Member of the New Mexico House of Representatives from the 12th district
- In office January 19, 2021 – February 3, 2022
- Preceded by: Art De La Cruz
- Succeeded by: Art De La Cruz

Personal details
- Party: Democratic (since 2021)
- Other political affiliations: Independent (before 2021)

= Brittney Barreras =

American politician

Brittney Barreras is an American politician who served as a member of the New Mexico House of Representatives for the 12th district from January 2021 to February 2022. As an independent candidate, Barreras defeated incumbent Democratic write-in candidate Art De La Cruz, who had been nominated to the seat in September 2020 after the resignation of Patricio Ruiloba. However, one week after the general election, Barreras announced that she was joining the Democratic Party, saying that it would have been difficult to win re-election as an Independent.

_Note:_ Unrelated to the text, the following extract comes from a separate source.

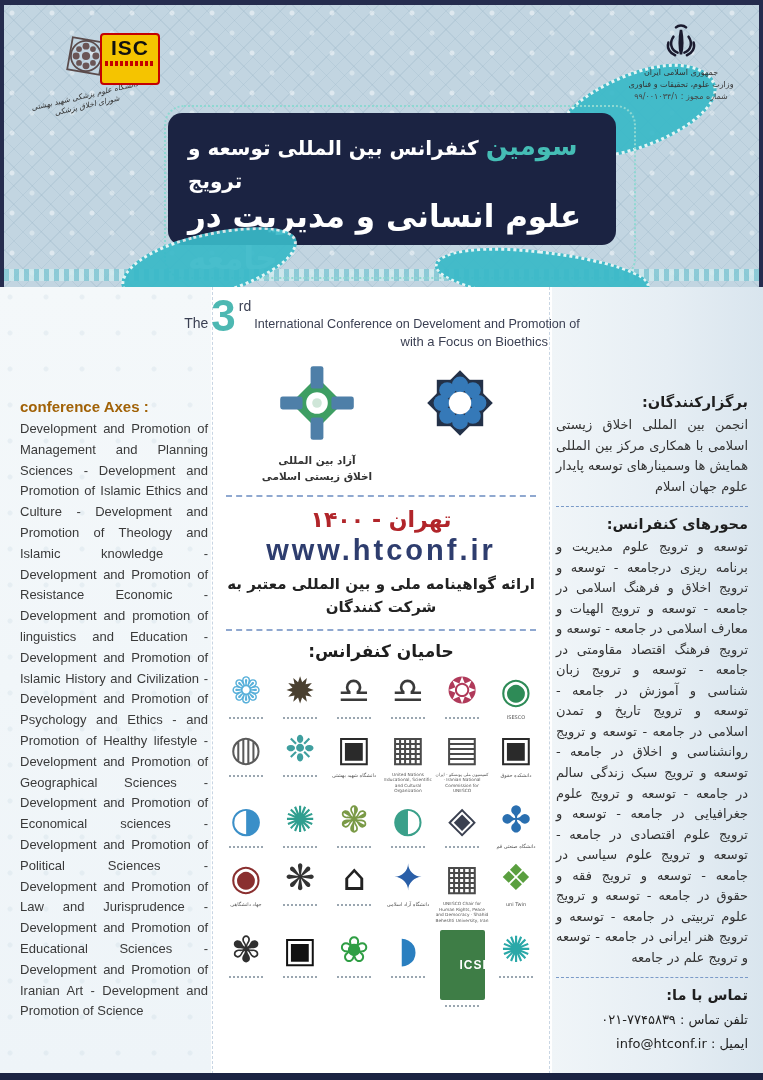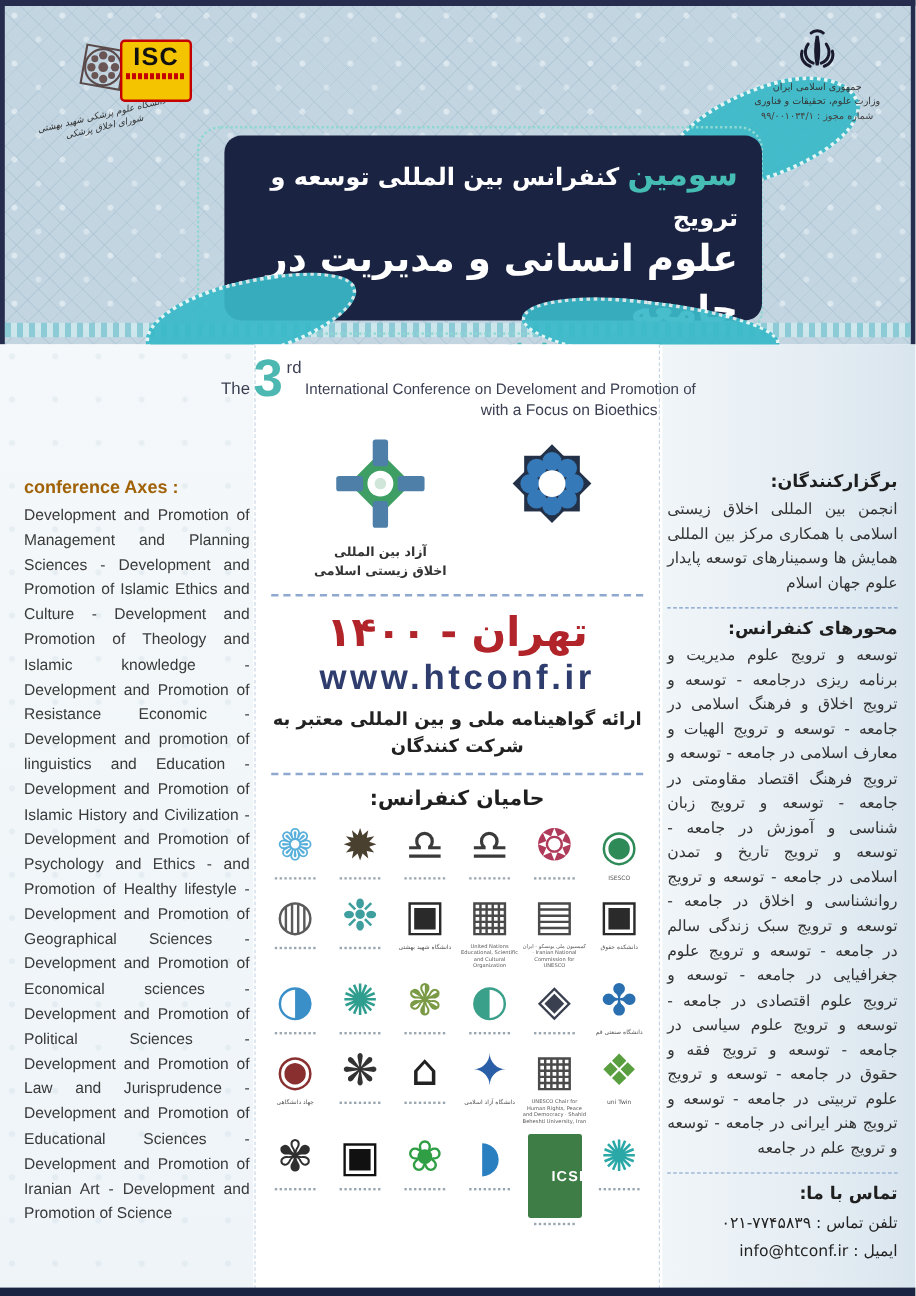"سومین کنفرانس بین المللی توسعه" .banner { height: 154px -> 132px; left: 183px -> 164px; text-align: right -> left }
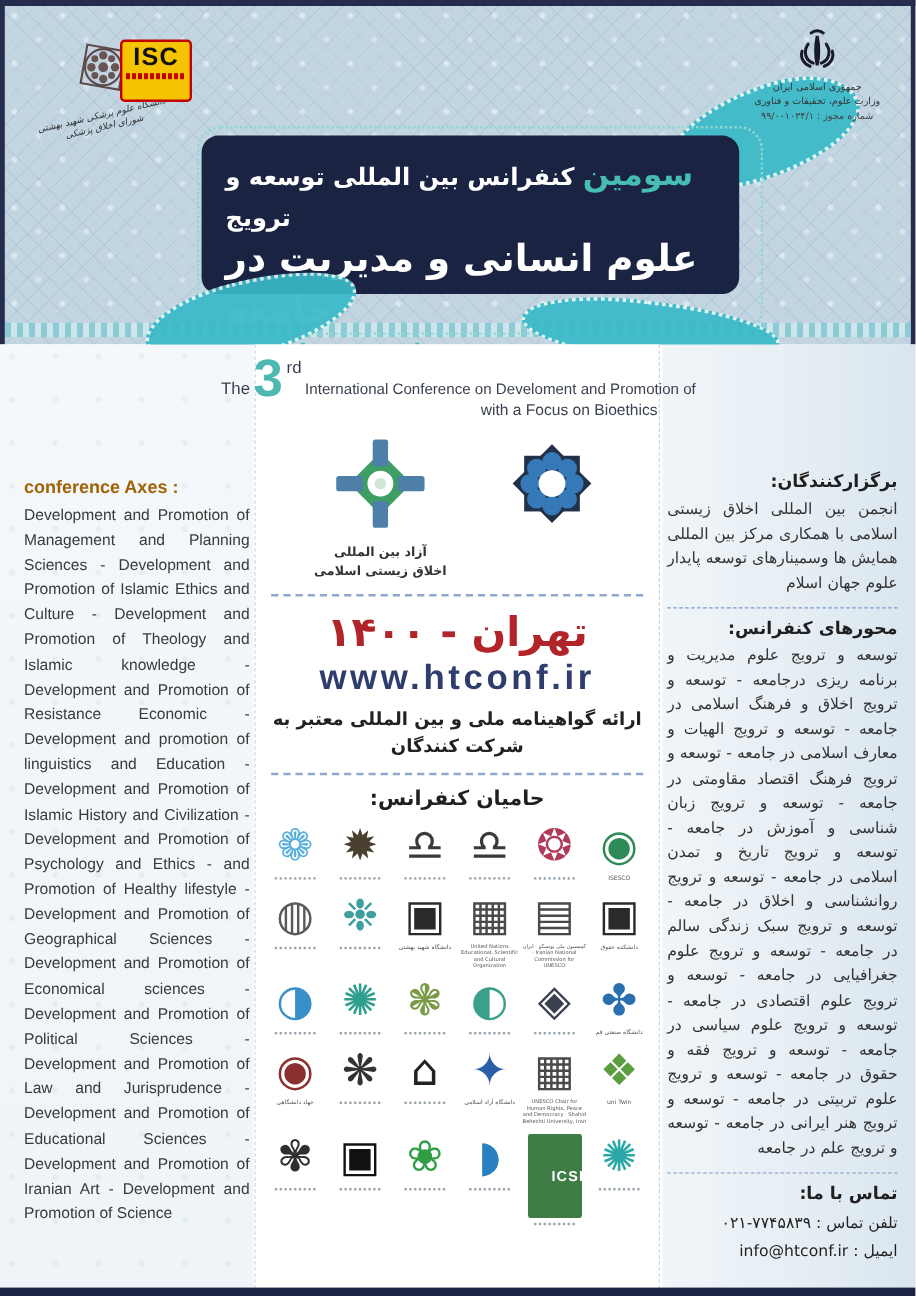"تهران - ۱۴۰۰" .city { font-size: 34px -> 22px }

== Early life and education ==
Barreras was raised in South Valley, New Mexico and graduated from Valley High School.

== Career ==
Prior to entering politics, she worked in sales. Barreras ran as an independent candidate for the New Mexico House of Representatives in 2020, defeating incumbent write-in candidate Art De La Cruz, who had been nominated to the seat in September 2020 after the resignation of Patricio Ruiloba. She assumed office on January 19, 2021.

On January 28, 2022, Barreras announced her resignation from the House of Representatives, to focus on her mental health. The announcement came ten days into the 2022 regular legislative session. On February 2, 2022, De La Cruz was appointed by the Bernalillo County commission to fill Barrera's position.